Records from a dataset:

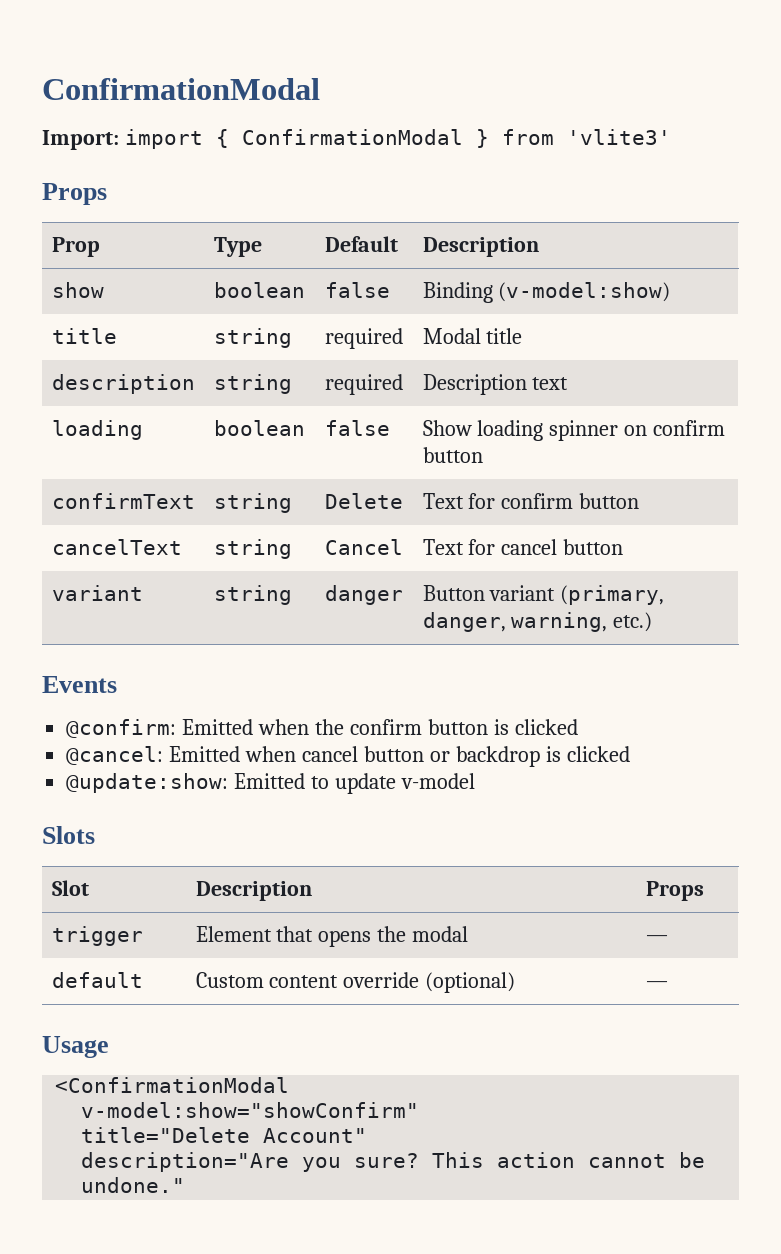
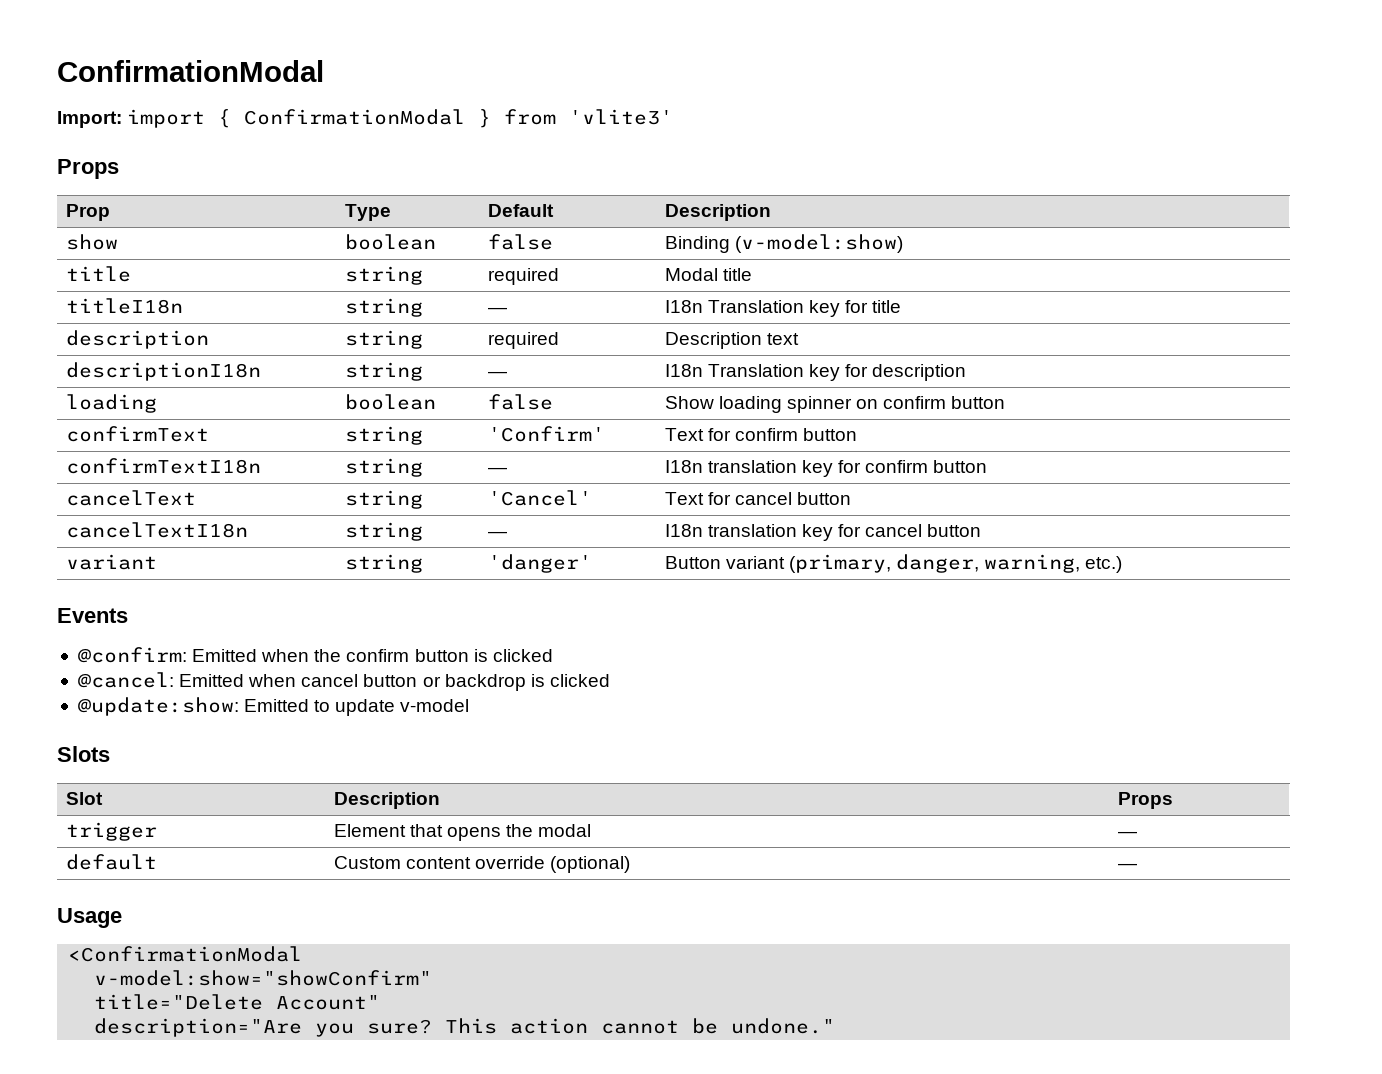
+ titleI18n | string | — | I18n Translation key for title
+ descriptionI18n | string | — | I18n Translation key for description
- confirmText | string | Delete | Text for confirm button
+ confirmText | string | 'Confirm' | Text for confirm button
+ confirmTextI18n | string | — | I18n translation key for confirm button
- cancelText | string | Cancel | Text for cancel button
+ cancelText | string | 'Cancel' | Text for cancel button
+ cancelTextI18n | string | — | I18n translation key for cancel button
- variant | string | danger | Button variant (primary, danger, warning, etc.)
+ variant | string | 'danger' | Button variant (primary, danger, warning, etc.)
* * *
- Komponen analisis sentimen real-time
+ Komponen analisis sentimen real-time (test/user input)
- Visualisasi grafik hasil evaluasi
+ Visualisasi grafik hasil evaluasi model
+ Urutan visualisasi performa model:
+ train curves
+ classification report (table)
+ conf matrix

◆ TASK ITEM ◆
Where a line of the records contains the word "grafik", copy that line.

◆ OUTPUT BELOW ◆
- Visualisasi grafik hasil evaluasi
+ Visualisasi grafik hasil evaluasi model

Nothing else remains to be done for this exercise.